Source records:

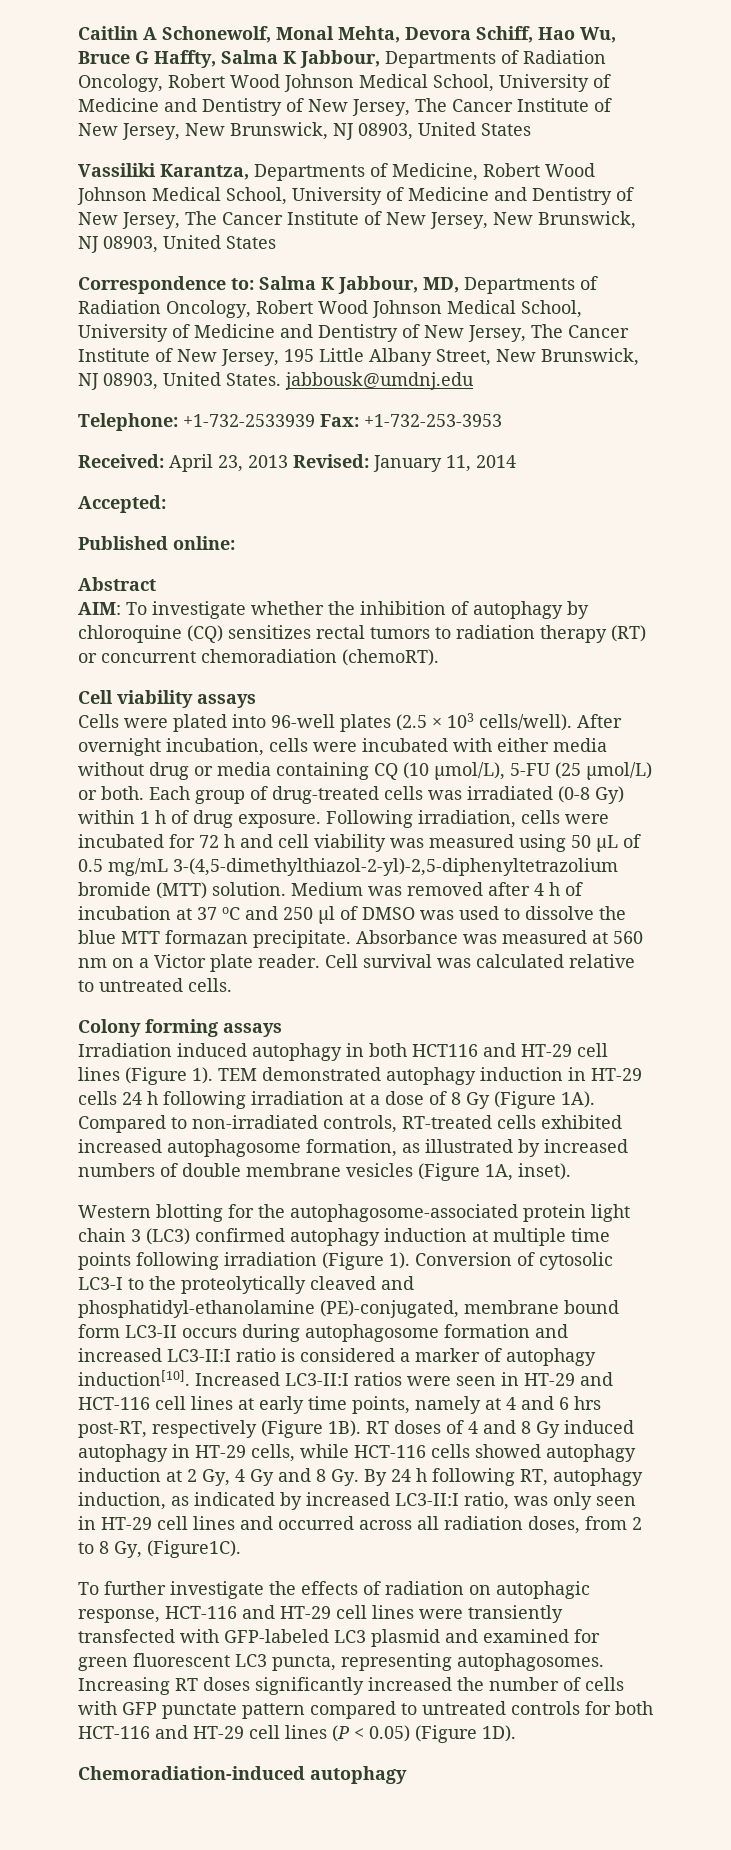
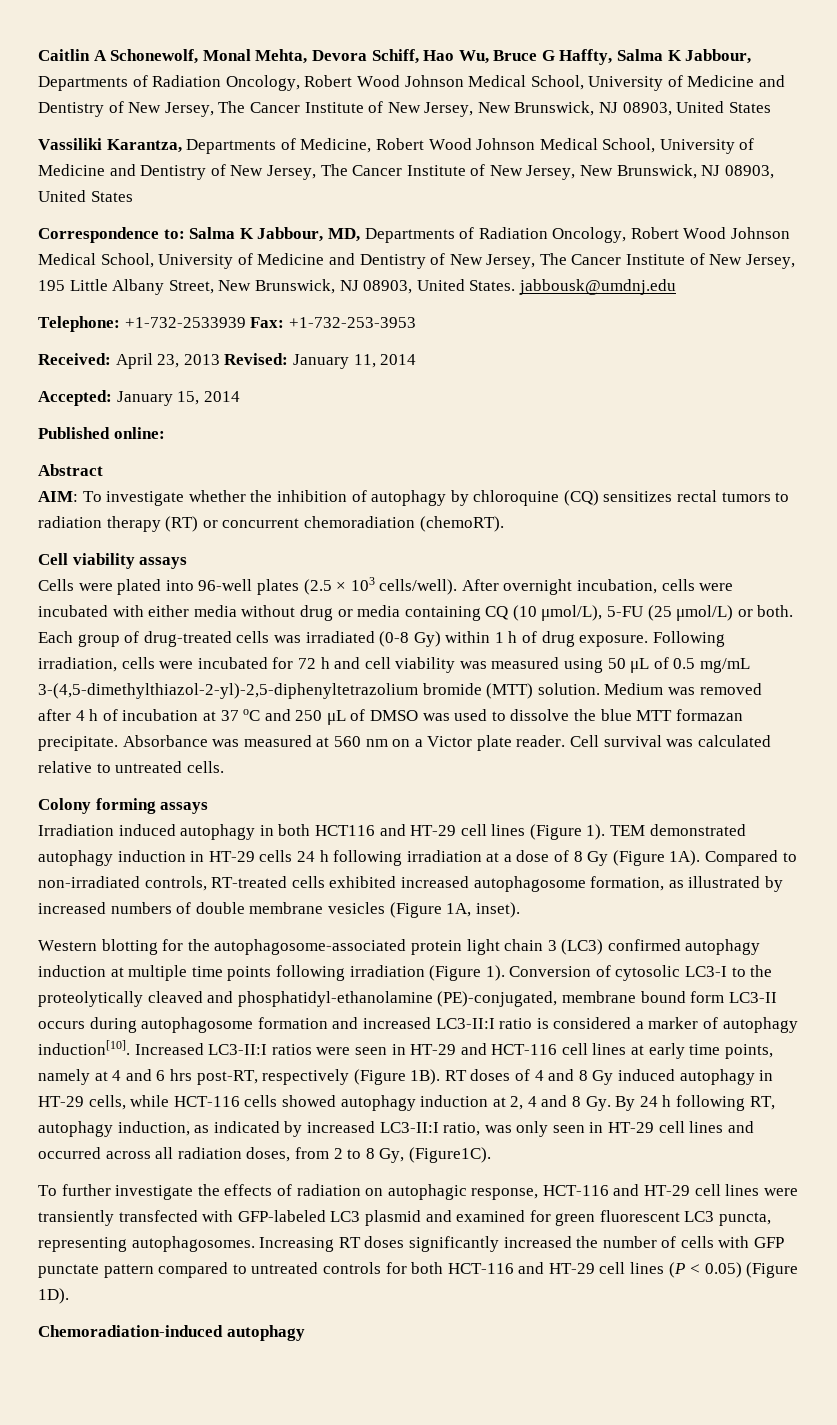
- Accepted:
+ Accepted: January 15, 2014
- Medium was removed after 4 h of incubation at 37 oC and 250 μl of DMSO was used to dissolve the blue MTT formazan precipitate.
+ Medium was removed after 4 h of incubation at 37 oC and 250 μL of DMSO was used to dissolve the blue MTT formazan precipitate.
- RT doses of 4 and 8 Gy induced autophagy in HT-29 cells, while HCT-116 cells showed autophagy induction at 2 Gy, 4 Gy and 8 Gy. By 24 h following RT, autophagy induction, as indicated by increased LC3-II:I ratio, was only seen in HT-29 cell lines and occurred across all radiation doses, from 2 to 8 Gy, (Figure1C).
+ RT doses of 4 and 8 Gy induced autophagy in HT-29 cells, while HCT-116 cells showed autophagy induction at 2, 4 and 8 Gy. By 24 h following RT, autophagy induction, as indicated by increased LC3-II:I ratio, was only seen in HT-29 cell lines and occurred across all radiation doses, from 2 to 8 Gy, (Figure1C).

### What this task involves
Copy exactly. The range runs from the line containing "January 15, 2014" through the last line of the data.

### Output for this task
+ Accepted: January 15, 2014
- Medium was removed after 4 h of incubation at 37 oC and 250 μl of DMSO was used to dissolve the blue MTT formazan precipitate.
+ Medium was removed after 4 h of incubation at 37 oC and 250 μL of DMSO was used to dissolve the blue MTT formazan precipitate.
- RT doses of 4 and 8 Gy induced autophagy in HT-29 cells, while HCT-116 cells showed autophagy induction at 2 Gy, 4 Gy and 8 Gy. By 24 h following RT, autophagy induction, as indicated by increased LC3-II:I ratio, was only seen in HT-29 cell lines and occurred across all radiation doses, from 2 to 8 Gy, (Figure1C).
+ RT doses of 4 and 8 Gy induced autophagy in HT-29 cells, while HCT-116 cells showed autophagy induction at 2, 4 and 8 Gy. By 24 h following RT, autophagy induction, as indicated by increased LC3-II:I ratio, was only seen in HT-29 cell lines and occurred across all radiation doses, from 2 to 8 Gy, (Figure1C).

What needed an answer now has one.